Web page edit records
______

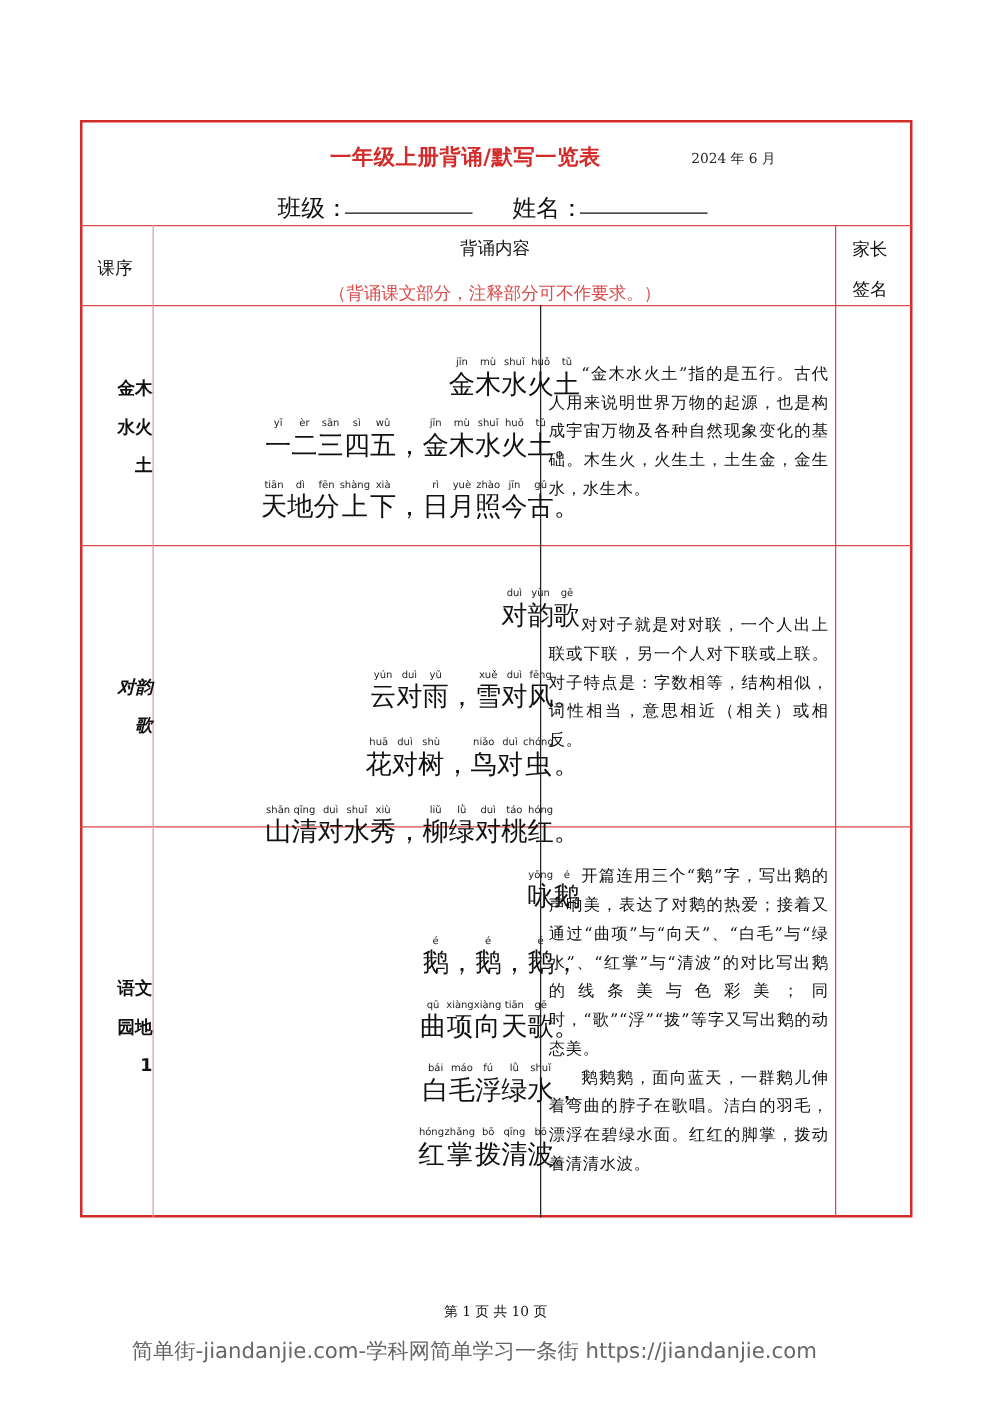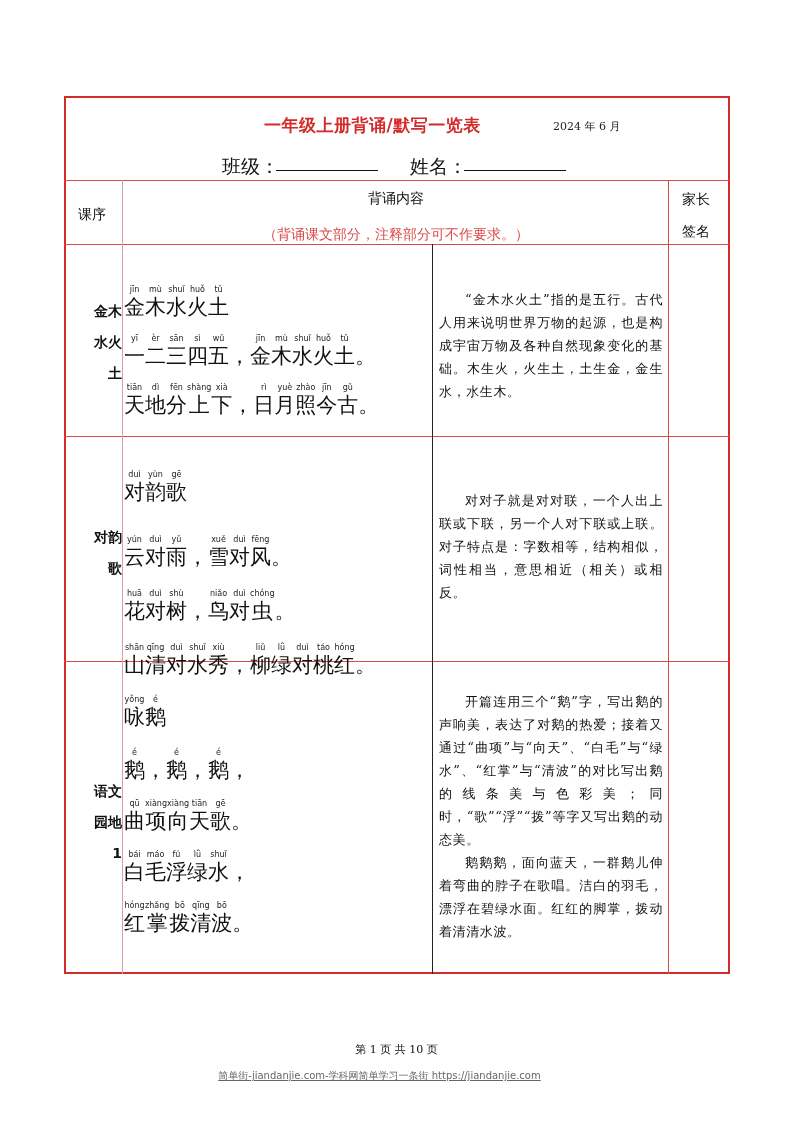--- a/index.html
+++ b/index.html
@@ -18,36 +18,36 @@
   .fieldlbl { position:absolute; top:154px; font-size:19px; }
   .blank { position:absolute; top:170px; height:0; border-top:1.5px solid #111; }
 
   .hdr { position:absolute; font-family:"DejaVu Sans", sans-serif; font-size:14px; }
   .note { position:absolute; font-size:14px; color:#d94a4a; }
 
   .lesson { position:absolute; left:66px; width:56px; text-align:right;
             font-family:"DejaVu Sans", sans-serif; font-weight:bold; font-size:14px;
             line-height:31px; }
 
-  .poem { position:absolute; left:124px; width:308px; text-align:left; }
+  .poem { position:absolute; left:124px; width:308px; text-align:right;padding-left:32px; }
   .pline { display:block; margin:0 auto; }
   .ruby-row { display:inline-flex; align-items:flex-end; }
   .rb { display:inline-flex; flex-direction:column; align-items:center; }
   .py { font-family:"DejaVu Sans", sans-serif; font-size:8px; line-height:10px; color:#222; height:10px; }
   .hz { font-family:"DejaVu Serif", serif; font-size:21px; line-height:25px; }
   .punc { font-family:"DejaVu Serif", serif; font-size:21px; line-height:25px; width:21px; }
   .author { font-size:15px; line-height:20px; }
 
   .expl { position:absolute; left:439px; width:224px; font-size:13px; line-height:23px;
           letter-spacing:0.6px; text-align:justify; font-family:"DejaVu Serif", serif; }
   .expl p { margin:0; text-indent:2em; }
 
   .pagenum { position:absolute; top:1042px; left:0; width:793px; text-align:center; font-size:11px; }
   .footer { position:absolute; top:1069px; left:0; width:759px; text-align:center;
-            font-family:"DejaVu Sans", sans-serif; font-size:10px; color:#666;text-decoration:underline; }
+            font-family:"DejaVu Sans", sans-serif; font-size:17px; color:#666; }
 </style>
 </head>
 <body>
 
 <div class="tbl"></div>
 <div class="hline" style="left:64px;top:180px;width:666px;"></div>
 <div class="hline" style="left:64px;top:244px;width:666px;"></div>
 <div class="hline" style="left:64px;top:436px;width:666px;"></div>
 <div class="hline" style="left:64px;top:661px;width:666px;"></div>
 <div class="vline" style="left:122px;top:180px;height:794px;"></div>
@@ -193,21 +193,21 @@
         <span class="rb">
           <span class="py"></span>
           <span class="punc">。</span>
         </span>
       </div></div>
   </div>
 <div class="expl" style="top:288px;">
     <p>“金木水火土”指的是五行。古代人用来说明世界万物的起源，也是构成宇宙万物及各种自然现象变化的基础。木生火，火生土，土生金，金生水，水生木。</p>
   </div>
 
-<div class="lesson" style="top:522px;">
+<div class="lesson" style="top:535px;font-style:italic;">
   <div>对韵</div>
   <div>歌</div>
 </div>
 <div class="poem" style="top:462px;">
     <div class="pline"><div class="ruby-row">
         <span class="rb">
           <span class="py">duì</span>
           <span class="hz">对</span>
         </span>
         <span class="rb">

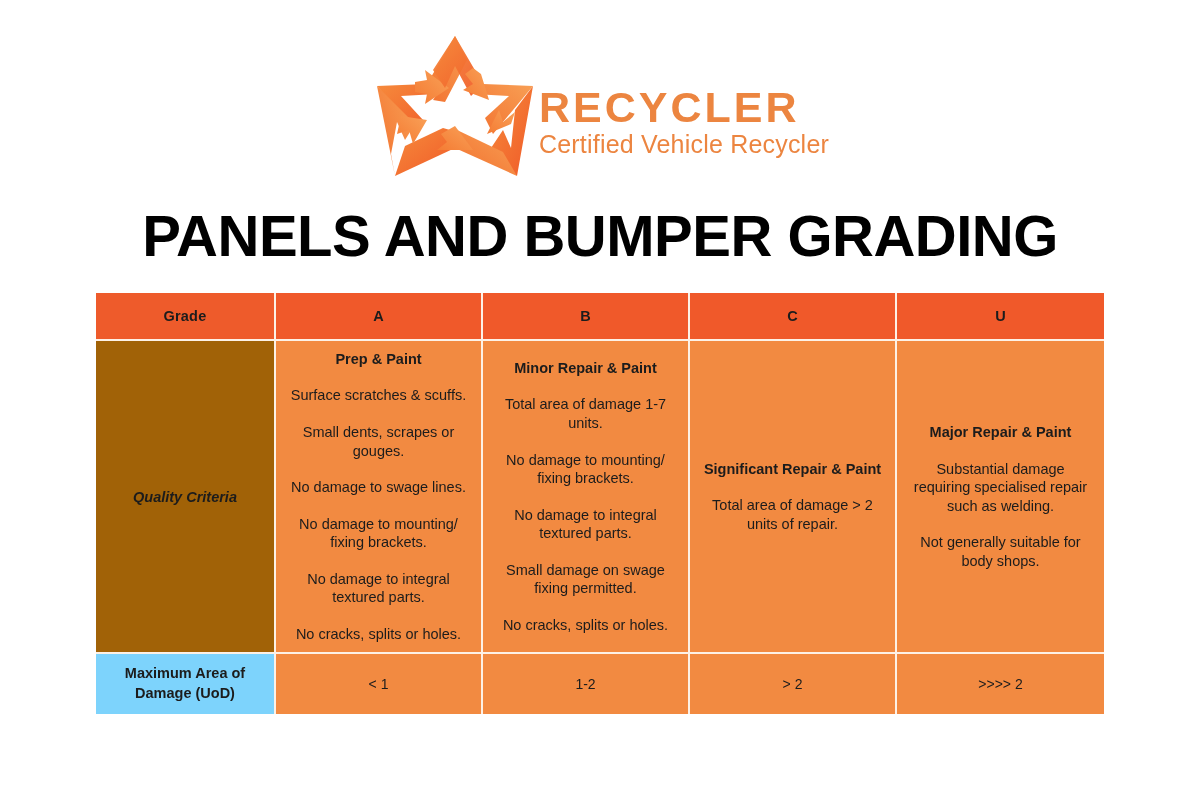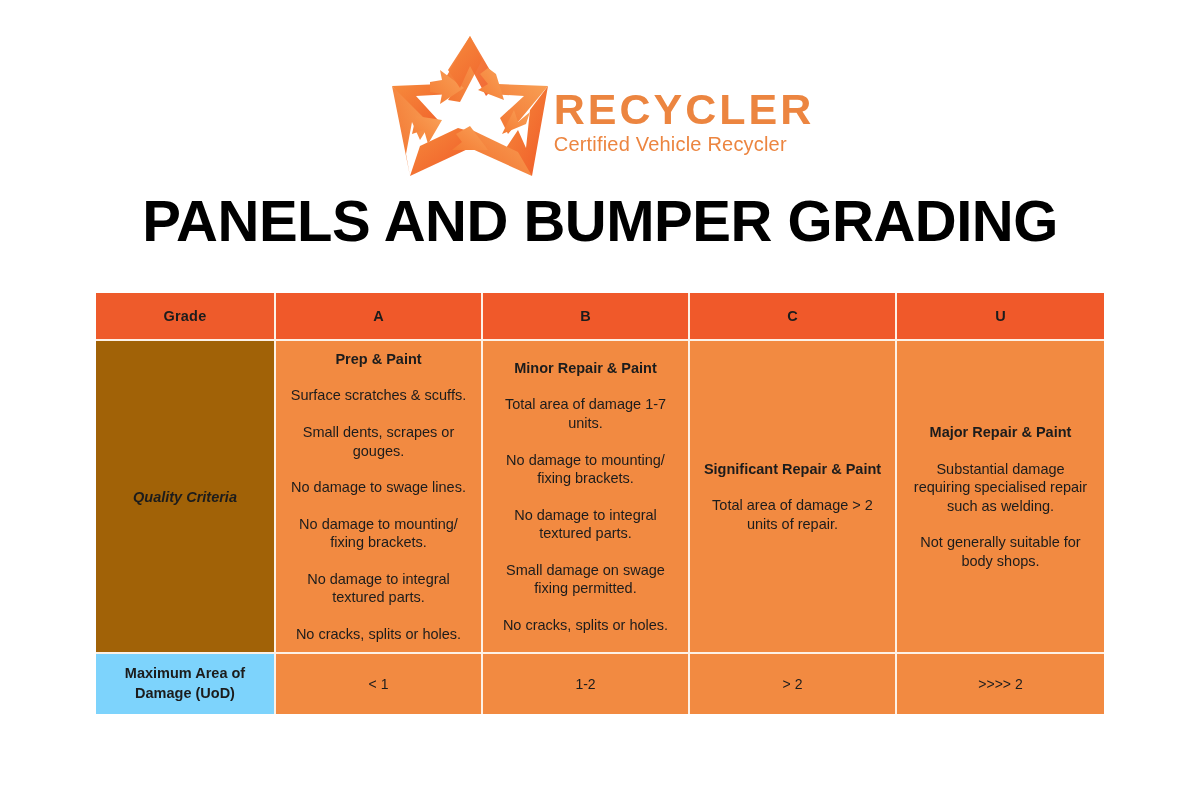--- a/index.html
+++ b/index.html
@@ -50,34 +50,34 @@
   }
   .logo-name {
     font-size: 43px;
     font-weight: bold;
     color: #ec8540;
     letter-spacing: 3.0px;
     line-height: 1.0;
     white-space: nowrap;
   }
   .logo-tagline {
-    font-size: 20px;
+    font-size: 25px;
     font-weight: normal;
     color: #ec8540;
     letter-spacing: 0.2px;
     line-height: 1.0;
     margin-top: 3px;
     white-space: nowrap;
   }
 
   
   .page-title {
     position: absolute;
     left: 0;
-    top: 188px;
+    top: 203px;
     width: 1200px;
     text-align: center;
     font-size: 58px;
     font-weight: bold;
     color: #000000;
     letter-spacing: -0.5px;
     line-height: 1.15;
     white-space: nowrap;
   }
 

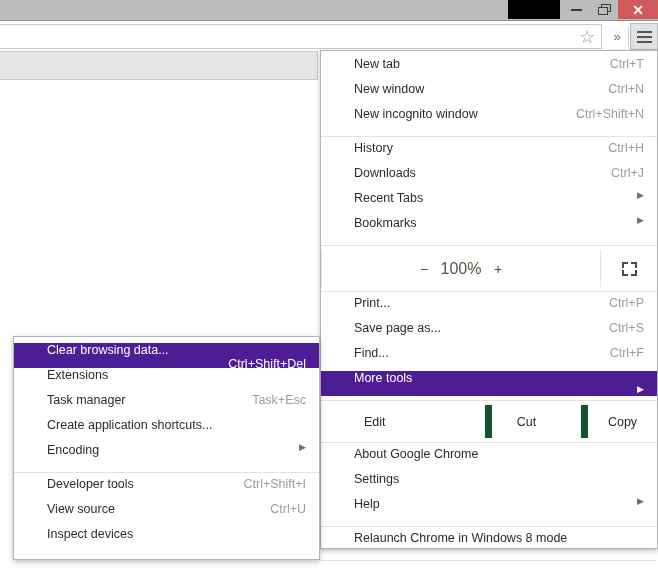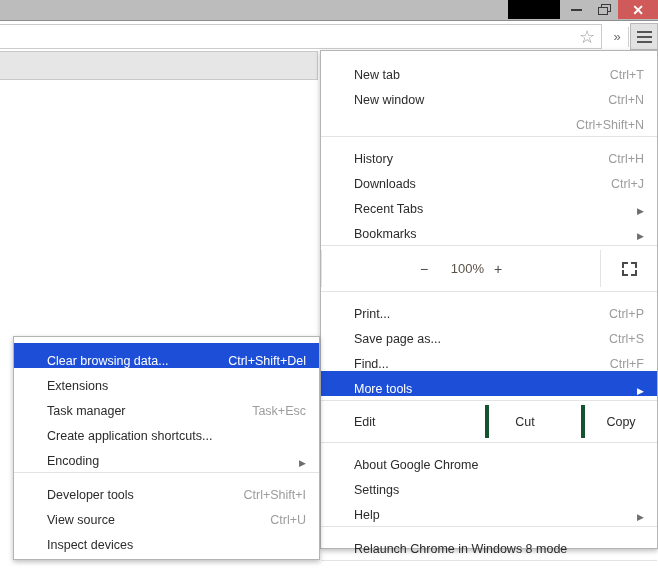--- a/index.html
+++ b/index.html
@@ -85,34 +85,34 @@
     box-shadow: 0 2px 5px rgba(0,0,0,0.26);
     font-size: 12.5px;
     color: #2b2b2b;
   }
   #main-menu { left: 320px; top: 50px; width: 338px; height: 499px; }
   #sub-menu  { left: 13px;  top: 336px; width: 307px; height: 224px; z-index: 5; }
 
   .mi {
     position: relative;
     height: 25px;
-    display: flex; align-items: flex-end;
+    display: flex; align-items: flex-start;
     padding: 0 13px 0 33px;
     white-space: nowrap;
     cursor: default;
   }
   .mi .label { flex: 0 0 auto; }
   .mi .accel {
     margin-left: auto; color: #9c9c9c; padding-left: 20px;
   }
   .mi .arrow {
     margin-left: auto; color: #6e6e6e; font-size: 9px; line-height: 9px;
     padding-left: 20px;
   }
-  .mi.selected { background: #1d4ed8; color: #ffffff; }
+  .mi.selected { background: #4c1d95; color: #ffffff; flex-direction: column; }
   .mi.selected .accel { color: #ffffff; }
   .mi.selected .arrow { color: #ffffff; }
 
   .sep { height: 1px; background: #e3e3e3; margin: 4px 0; }
 
   
   .row-split {
     display: flex; height: 37px; align-items: stretch;
   }
   .row-split .cell {
@@ -120,37 +120,37 @@
     border-left: 1px solid #e3e3e3;
   }
   .row-split .cell.first {
     border-left: none; justify-content: flex-start; padding-left: 33px;
   }
   .zoom-label { flex: 0 0 170px; }
   .zoom-ctrl { flex: 1 1 auto; gap: 0; }
   .zoom-minus, .zoom-plus {
     width: 28px; text-align: center; color: #4a4a4a; font-size: 14px;
   }
-  .zoom-pct { width: 46px; text-align: right; color: #5b5248; font-size: 13px; }
+  .zoom-pct { width: 46px; text-align: center; color: #5b5248; font-size: 16px; }
   .zoom-full { flex: 0 0 57px; }
   .fs-icon { position: relative; width: 15px; height: 14px; }
   .fs-icon span { position: absolute; width: 6px; height: 6px; }
   .fs-icon .c1 { left:0; top:0; border-left:2px solid #4a4a4a; border-top:2px solid #4a4a4a; }
   .fs-icon .c2 { right:0; top:0; border-right:2px solid #4a4a4a; border-top:2px solid #4a4a4a; }
   .fs-icon .c3 { left:0; bottom:0; border-left:2px solid #4a4a4a; border-bottom:2px solid #4a4a4a; }
   .fs-icon .c4 { right:0; bottom:0; border-right:2px solid #4a4a4a; border-bottom:2px solid #4a4a4a; }
 
   
   .edit-row { display: flex; height: 33px; align-items: stretch; }
   .edit-row .cell {
     display: flex; align-items: center; justify-content: center;
-    border-left: 4px solid #14532d;
+    border-left: 7px solid #14532d;
   }
   .edit-row .cell.first {
-    border-left: none; justify-content: flex-start; padding-left: 33px;
+    border-left: none; justify-content: flex-start; padding-left: 43px;
   }
   .edit-label { flex: 0 0 164px; }
   .edit-cut   { flex: 1 1 0; }
   .edit-copy  { flex: 1 1 0; margin-left: 20px; }
   .edit-paste { flex: 1 1 0; }
 </style>
 </head>
 <body>
 
 <div id="root">
@@ -195,20 +195,21 @@
     <div>
       <div class="mi">
         <span class="label">New tab</span>
         <span class="accel">Ctrl+T</span>
       </div>
       <div class="mi">
         <span class="label">New window</span>
         <span class="accel">Ctrl+N</span>
       </div>
       <div class="mi">
+        <span class="label">New incognito window</span>
         <span class="accel">Ctrl+Shift+N</span>
       </div>
     </div>
 
     <div class="sep"></div>
 
     <div>
       <div class="mi">
         <span class="label">History</span>
         <span class="accel">Ctrl+H</span>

______

• _About this task_:
Go through the entries above and copy each line holding the string "content".

• _Your solution_:
     border-left: none; justify-content: flex-start; padding-left: 33px;
     display: flex; align-items: center; justify-content: center;
-    border-left: none; justify-content: flex-start; padding-left: 33px;
+    border-left: none; justify-content: flex-start; padding-left: 43px;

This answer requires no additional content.